ABC News obtained a copy and shared it with NewsChannel5 Chief Investigator Duane Pohlman.

For the first time, Americans will hear the voice of a hijacker onboard Flight 93 while it was in Cleveland's airspace heading back to the East Coast.

At 9:32 a.m. Sept. 11, a bloody hijacking unfolded 35,000 feet above Cleveland. United Flight 93 then made a u-turn just west of downtown.

Air traffic controllers at Cleveland Center in Oberlin, Ohio, tried desperately to make contact with the plane.
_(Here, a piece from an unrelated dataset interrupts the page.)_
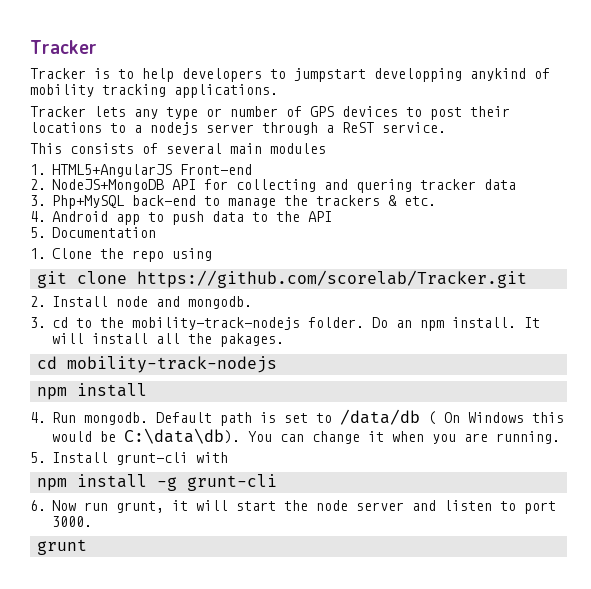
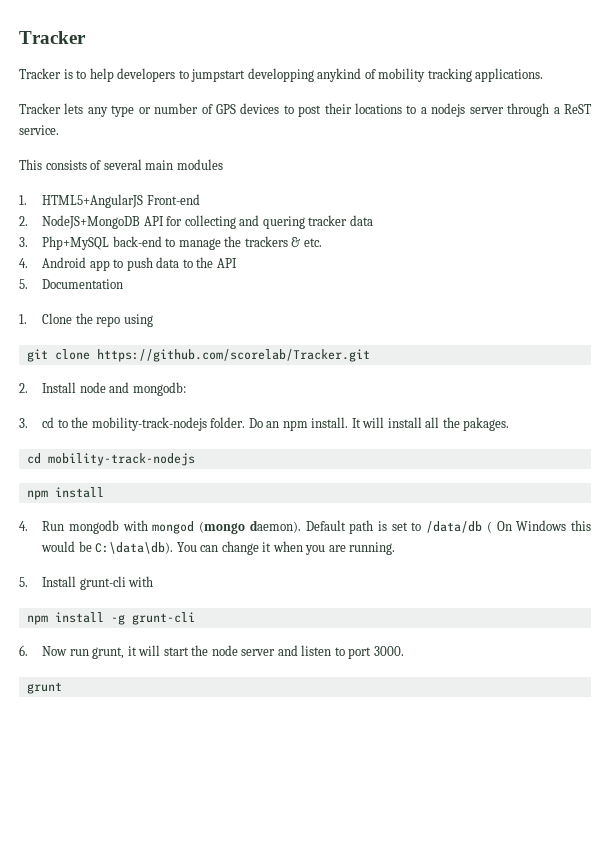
[188,296,252,309] mongodb. -> [132,382,186,396] mongodb:
[84,412,148,425] mongodb. -> [68,520,301,534] mongodb with mongod (mongo daemon).

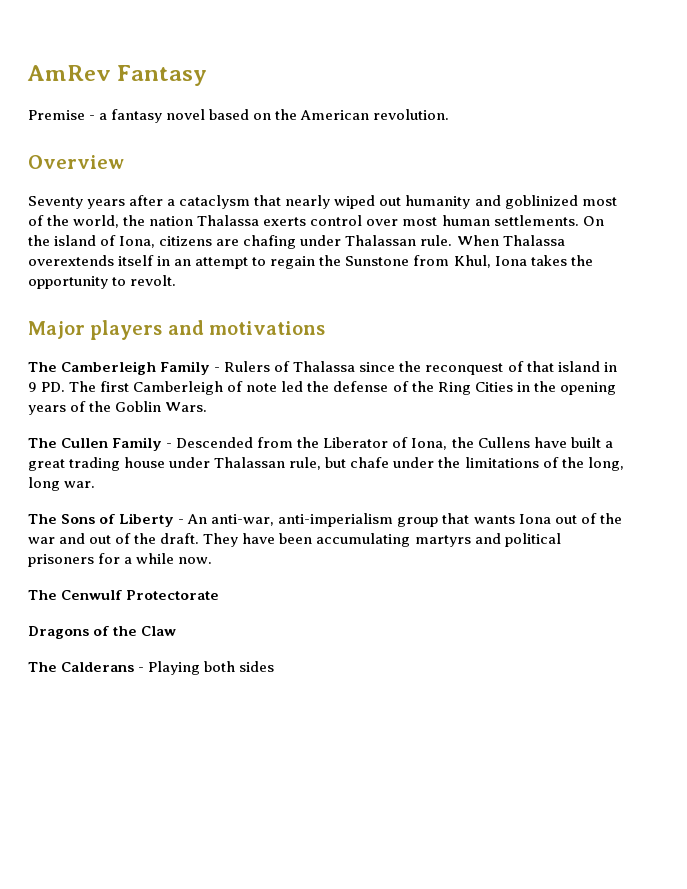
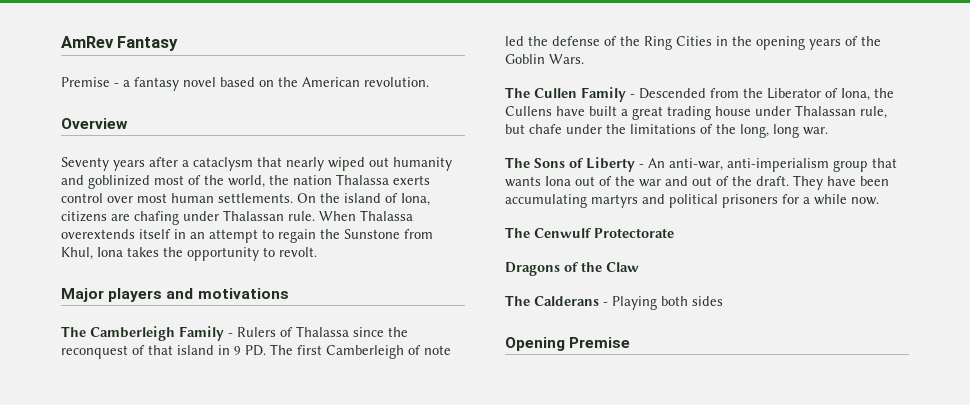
(275, 666) none -> [505,337,631,351] // Opening Premise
"United 93, if you hear Cleveland Center, (identify yourself) please," the tape said.

Other pilots confirmed that they heard screams.

"United 1523, did you hear your company? Did you hear some interference on the frequency here a couple minutes ago, screaming?" the controllers asked another plane.

"Yes, I did, and we couldn't tell what it was either," a pilot responded.

Then, for the first time, the tape revealed the voices of the hijackers.

"Please sit down, keep remaining sitting, we have a bomb on board," the tape said.

ABC's chief investigative correspondent Brian Ross obtained the tape of the conversations between Cleveland and United Flight 93. He will air his exclusive report 10 p.m. Thursday on "Primetime Live."

"When you heard the tape for the first time, what was your reaction to this?" Pohlman asked Ross.

"Well, it's chilling, it's wrenching," Ross said. "I don't know what else to say."

After listening to the tape, Ross said that the air traffic controllers at Cleveland Center are heroes.

"They are absolutely as cool and calm as they could be," he said. "It's hard to imagine they maintained their cool at Cleveland Center, but they did."

Air traffic controllers in Cleveland were scrambling to get other aircraft out of the way as Flight 93 changed direction and altitude.

There is nothing on the tape at the time passengers reportedly took over the cockpit, NewsChannel5 reported.